Victor M. Richel, chief executive of Statewide Financial Corp. in New York, turned to Sandler O'Neill when he decided to sell his thrift to Independence Community Bank Corp. of Brooklyn. The deal was unveiled two weeks ago; Sandler O'Neill had helped take the thrift public in 1995.
"They took the time to know our company, know our business, and get a real intuitive feel for what our plans were," Mr. Richel said of the investment banking firm.
Sandler O'Neill has also been striving to become active outside the Northeast-Middle Atlantic region.

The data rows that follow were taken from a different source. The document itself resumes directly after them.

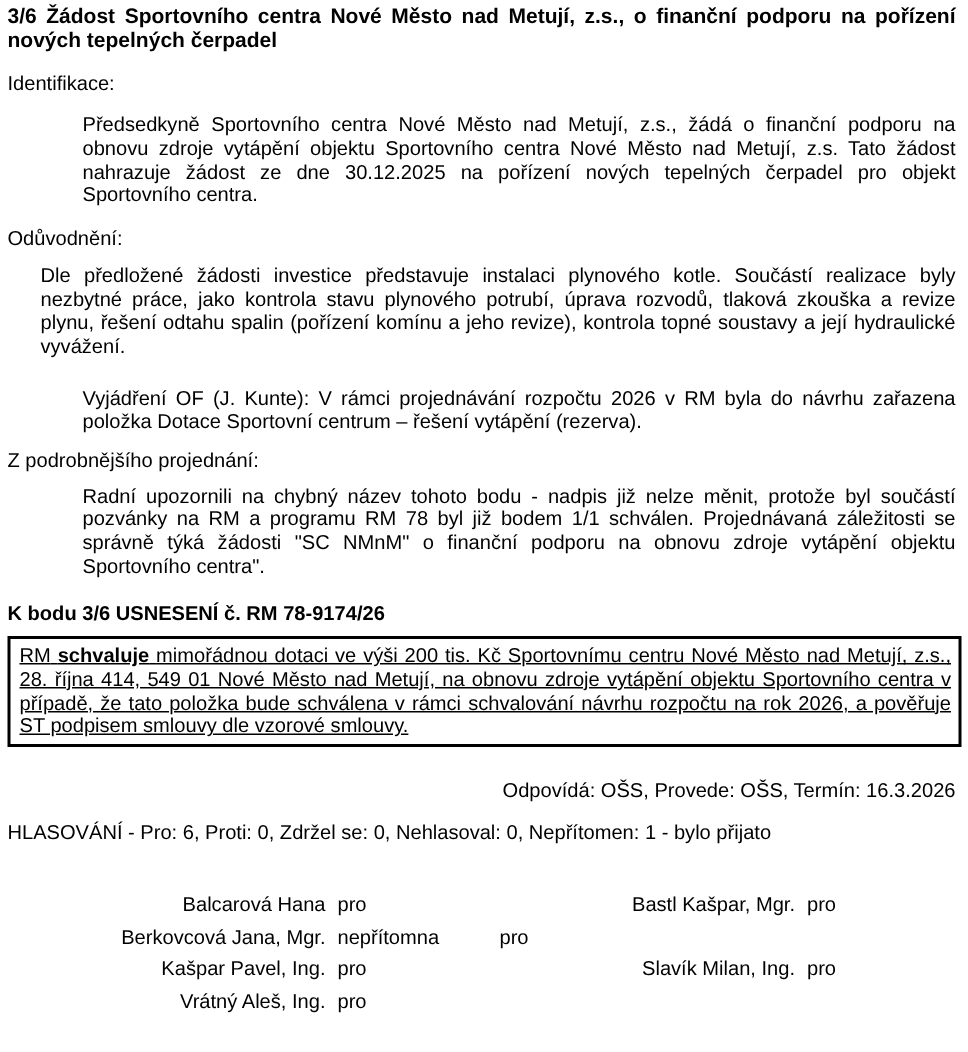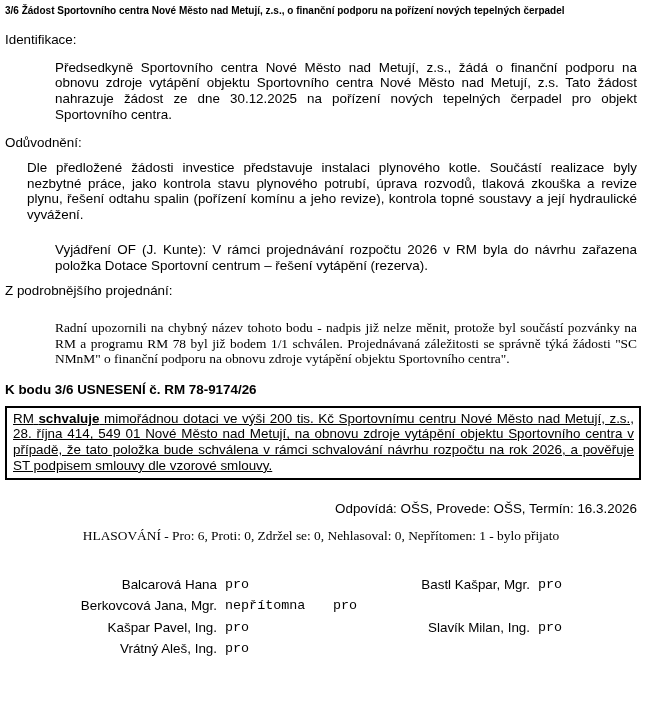--- a/index.html
+++ b/index.html
@@ -12,7 +12,7 @@
   }
   .page { padding:3px 8px 0 5px; width:645px; height:701px; }
   .title {
-    font-size:10px; line-height:15.8px; font-weight:bold;
+    font-size:14px; line-height:15.8px; font-weight:bold;
     text-align:justify;
   }
   .section-label { margin-top:13px; }

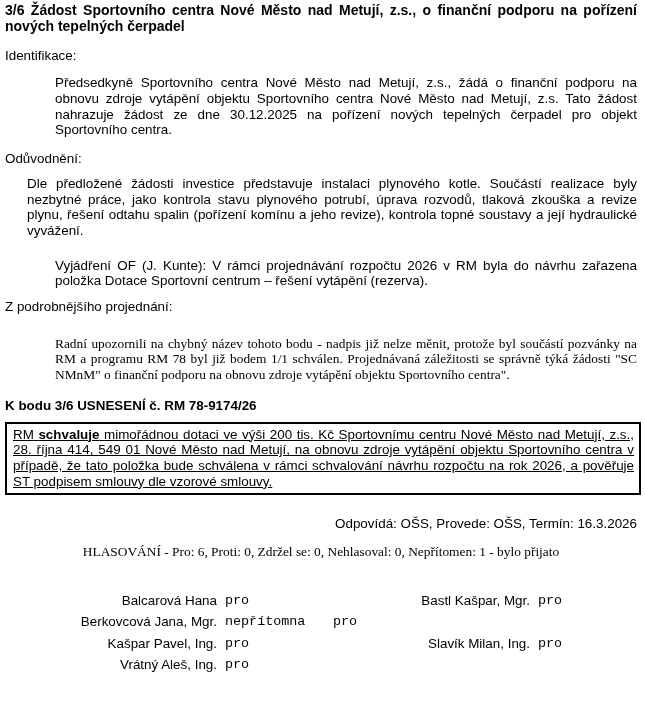--- a/index.html
+++ b/index.html
@@ -20,7 +20,7 @@
   .p-ident { margin-top:12px; }
   .p-oduv  { margin-top:9px;margin-left:22px; }
   .p-vyj   { margin-top:19px; }
-  .p-radni { margin-top:21px;font-family:Liberation Serif, serif; }
+  .p-radni { margin-top:8px; }
   .right-line { text-align:right; margin-top:7px; }
   .label-projednani { margin-top:10px; }
   .usneseni-heading { font-weight:bold; margin-top:15px; }

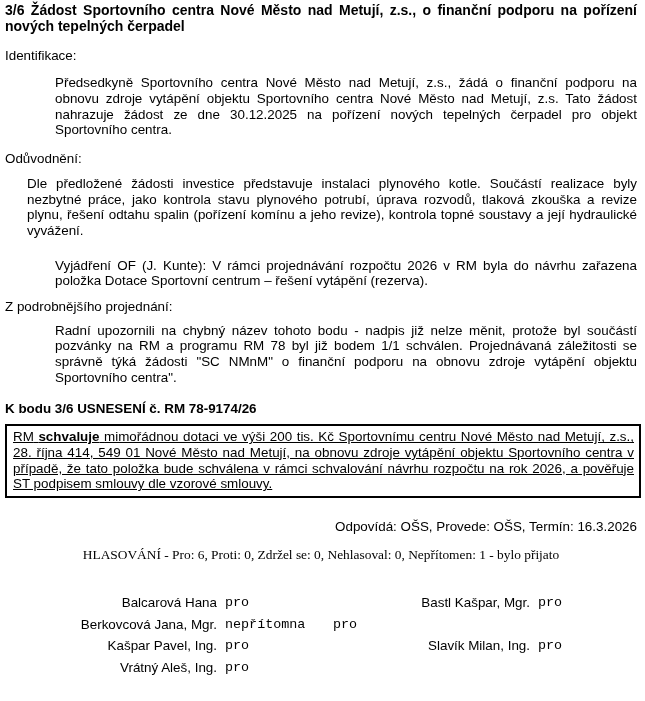--- a/index.html
+++ b/index.html
@@ -32,7 +32,7 @@
     text-decoration:underline;
   }
   .odpovida { text-align:right; margin-top:21px; }
-  .hlasovani { text-align:center; margin-top:12px;font-family:Liberation Serif, serif; }
+  .hlasovani { text-align:left; margin-top:12px; }
   .votes { display:flex; margin-top:30px; }
   .vote-col-left { width:320px; }
   .vote-row { display:flex; line-height:21.5px; }

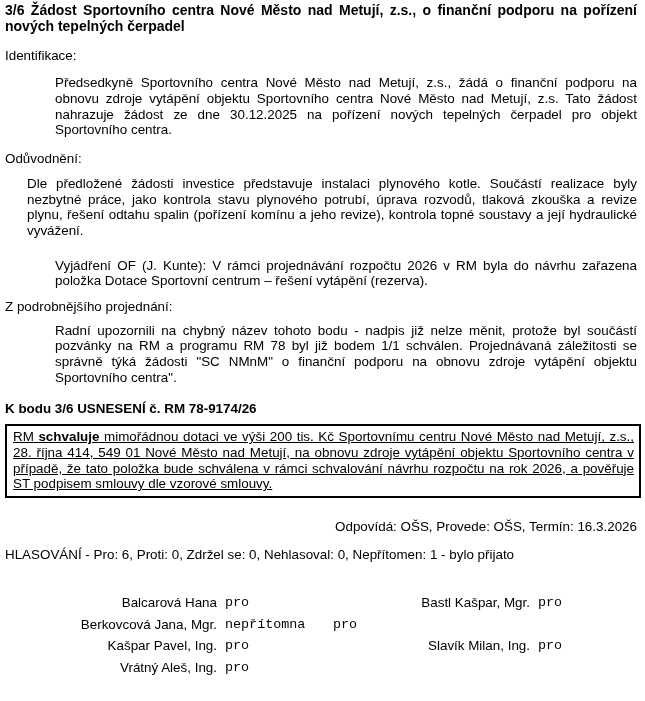--- a/index.html
+++ b/index.html
@@ -38,7 +38,7 @@
   .vote-row { display:flex; line-height:21.5px; }
   .vote-name { width:212px; text-align:right; }
   .vote-col-right .vote-name { width:205px; }
-  .vote-value { margin-left:8px; text-align:right;font-family:Liberation Mono, monospace; }
+  .vote-value { margin-left:8px; text-align:right; }
   b { font-weight:bold; }
 </style>
 </head>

It advised four clients who sold to BB&T Corp., an acquisitive $35 billion banking company in Winston-Salem, N.C. Sandler O'Neill was the financial adviser to First Liberty Financial Corp. of Macon, Ga., which agreed Wednesday to sell to BB&T.
"Chris is a very tough negotiator, meaning he is tough on us, which is good for his clients," said Burney S. Warren, executive vice president in charge of acquisitions at BB&T.